My husband and I shared how we were both doing mentally and emotionally. I asked for his help and advice. He gave it lovingly and also listened to my suggestions. We discussed what had worked for our family in the past and what needed to change going forward.
Everyone says it’s important to communicate in marriage—to create safety and openness. I agree. Yet so often, I don’t think we realize how important it is to extend communication beyond marriage and into the rest of our family. Or maybe, we just need to be reminded.
Because communication is vital to parenting.
I need it. He needs it. Our children need it.
When my husband and I aren’t on the same page, it creates an undercurrent of tension. And that current is felt by everyone. Even as a young toddler, my daughter is highly empathetic. Her emotions wreak havoc when she senses stress. She thrives on routine and structure. My family needs cohesion.
Friends, I know how impossible it feels. I know how easy it is to slip into habits of silence, without even realizing we are. I know, in the midst of everyday life, we can’t always talk as much we would like or sometimes even at all.

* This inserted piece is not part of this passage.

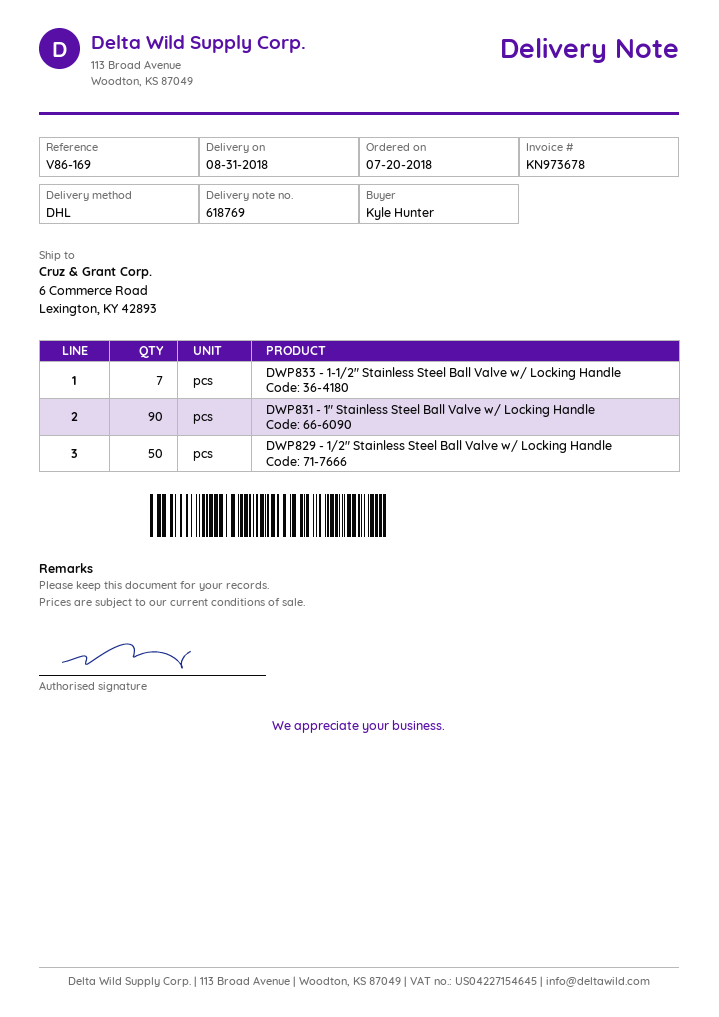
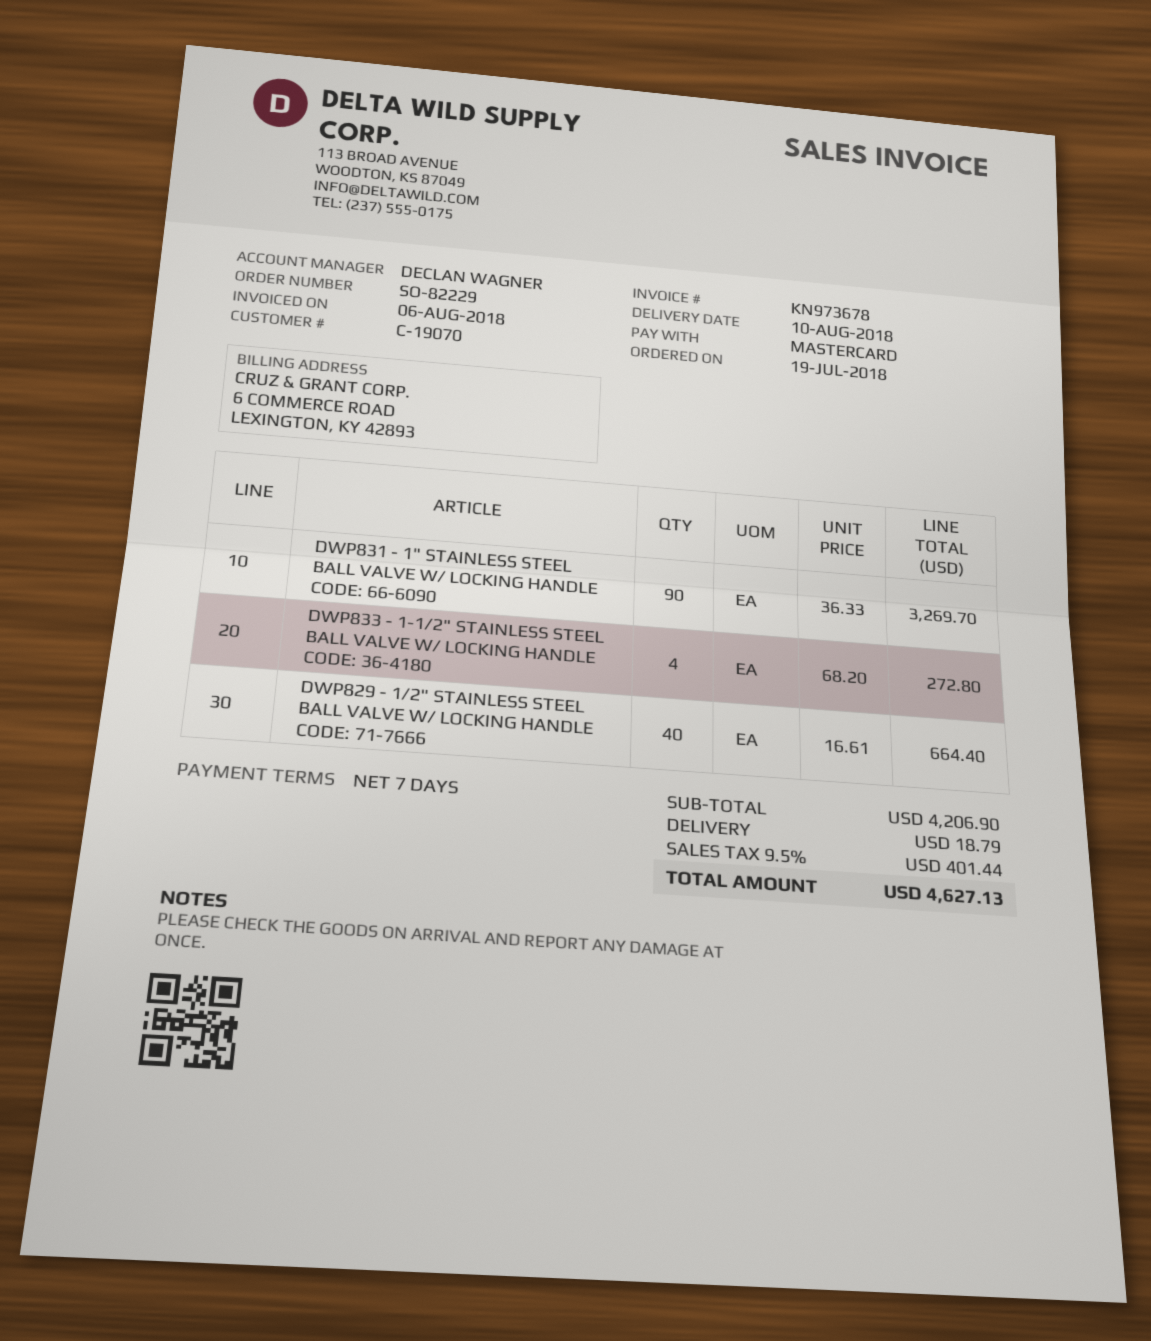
order date: 2018-07-20 -> 2018-07-19
delivery date: 2018-08-31 -> 2018-08-10
DWP833 - 1-1/2" Stainless Steel Ball Valve w/ Locking Handle: 7 -> 4
DWP829 - 1/2" Stainless Steel Ball Valve w/ Locking Handle: 50 -> 40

But sometimes we can quiet our internal monologues by bringing intentionality and mindfulness back into the forefront. Purposefulness is an integral dynamic of a united family. Without it, communication slips away.
We have to be vigilant with our time so we aren’t defeated by the sheer volume of things that can fill it.
I felt defeated, and I set up camp in that feeling. But after being willing to sweat, bleed, and ask for help, we unearthed the stakes, rolled up the tent, and traveled to different ground. Friend, you can, too.
Life won’t always be hard in the ways it is now. It might be hard in other ways, but it might also be easier.
Our headspaces might be different. We might be better equipped or supported. Our feelings might not feel so overwhelming. Our joy might become so bright we welcome the overwhelm.
I’m learning as my daughter goes through new leaps and bounds, my own place in motherhood will, too. We’ll have new stress, new factors, and new frustrations. We’ll also have new joy, new growth, and new blessings.
When my weariness feels permanent, sometimes I just need to talk to my spouse, family, or a close friend. Having an outside perspective can be the first step in gaining new clarity and fighting defeat.
Because today, I’m in a better headspace. Today, my daughter and I are in a different place.
Whether we’re wives, mommas, or daughters; husbands, fathers, or sons . . .
We’re all learning how to express our feelings and fears so we aren’t owned by them.
We all need the freedom to appreciate what’s beautiful and recognize what’s hard.
We all want the space to ask for help when we’re ready and willing to receive it.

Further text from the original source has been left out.